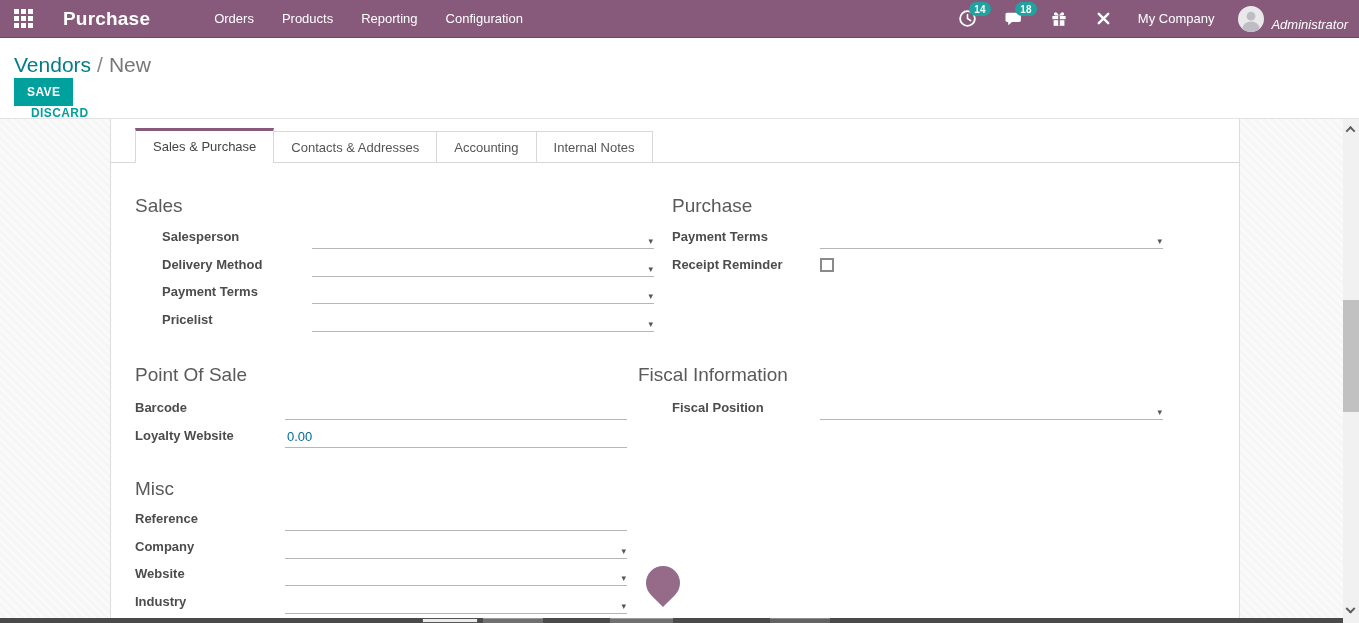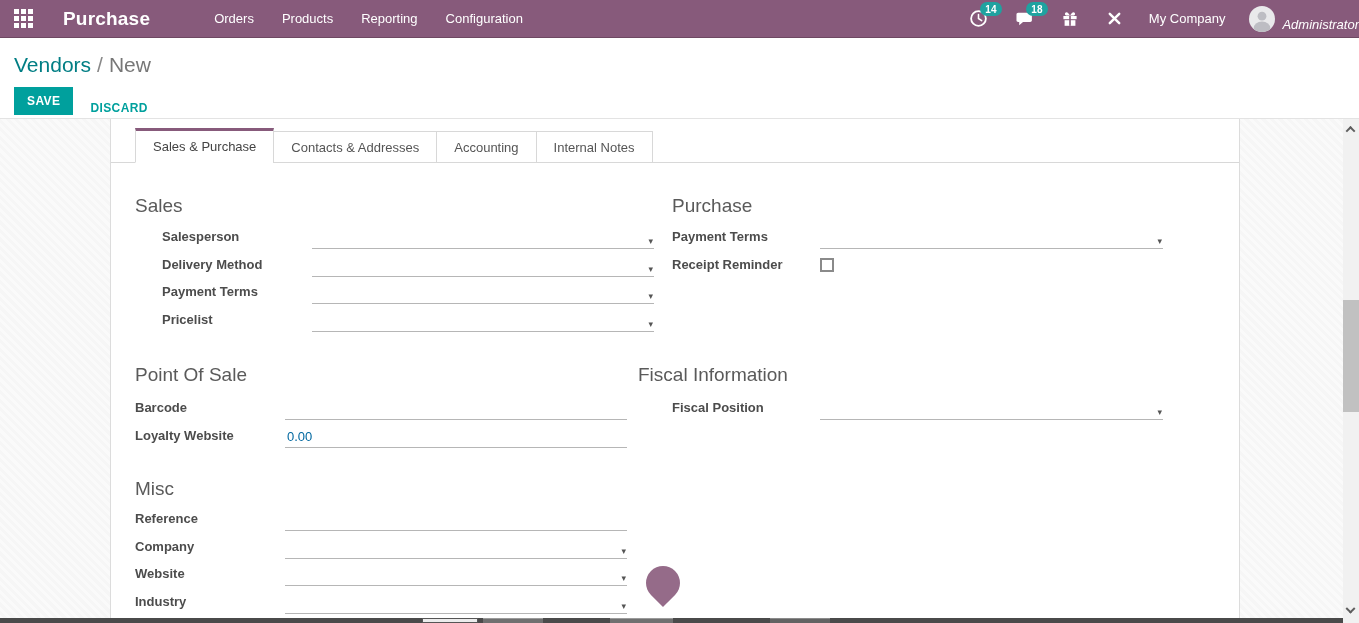--- a/index.html
+++ b/index.html
@@ -13,7 +13,7 @@
   .app-title { font-size:19px; font-weight:bold; margin-left:17px; letter-spacing:.2px; }
   .nav-menu { display:flex; margin-left:50px; height:38px; align-items:center; }
   .nav-menu span { font-size:13px; padding:0 14px; cursor:pointer; }
-  .systray { margin-left:auto; display:flex; align-items:center; padding-right:0; }
+  .systray { margin-left:auto; display:flex; align-items:center; padding-right:11px; }
   .tray-item { position:relative; margin-left:27px; display:flex; align-items:center; cursor:pointer; }
   .badge { position:absolute; top:-7px; left:11px; background:#1FA2A0; color:#fff; font-size:10px; font-weight:bold; padding:1.5px 5.5px; border-radius:9px; line-height:1.1; }
   .tray-text { font-size:13px; margin-left:26px; cursor:pointer; }

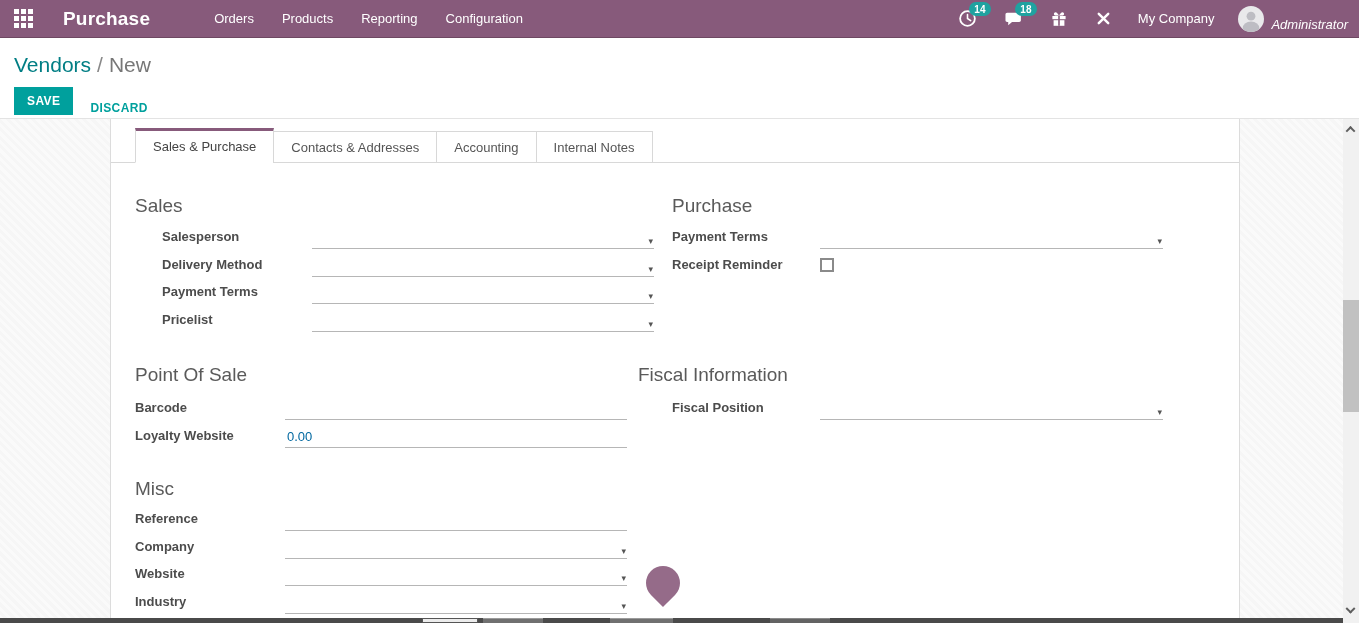--- a/index.html
+++ b/index.html
@@ -26,7 +26,7 @@
   .breadcrumb .parent { color:#017E84; cursor:pointer; }
   .breadcrumb .sep { color:#888; margin:0 6px; }
   .breadcrumb .current { color:#777; }
-  .btn-row { position:absolute; left:14px; top:49px; display:flex; align-items:flex-end; }
+  .btn-row { position:absolute; left:14px; top:40px; display:flex; align-items:flex-start;flex-direction:column; }
   .btn-save { background:#00A09D; color:#fff; border:none; font-family:inherit; font-size:12px; font-weight:bold; letter-spacing:.4px; padding:7px 13px; cursor:pointer; }
   .btn-discard { background:none; border:none; font-family:inherit; color:#00A09D; font-size:12px; font-weight:bold; letter-spacing:.4px; margin-left:17px; cursor:pointer; }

::::

The required answer is the count of lines in the listing that contain the word "systray", with no other text.

2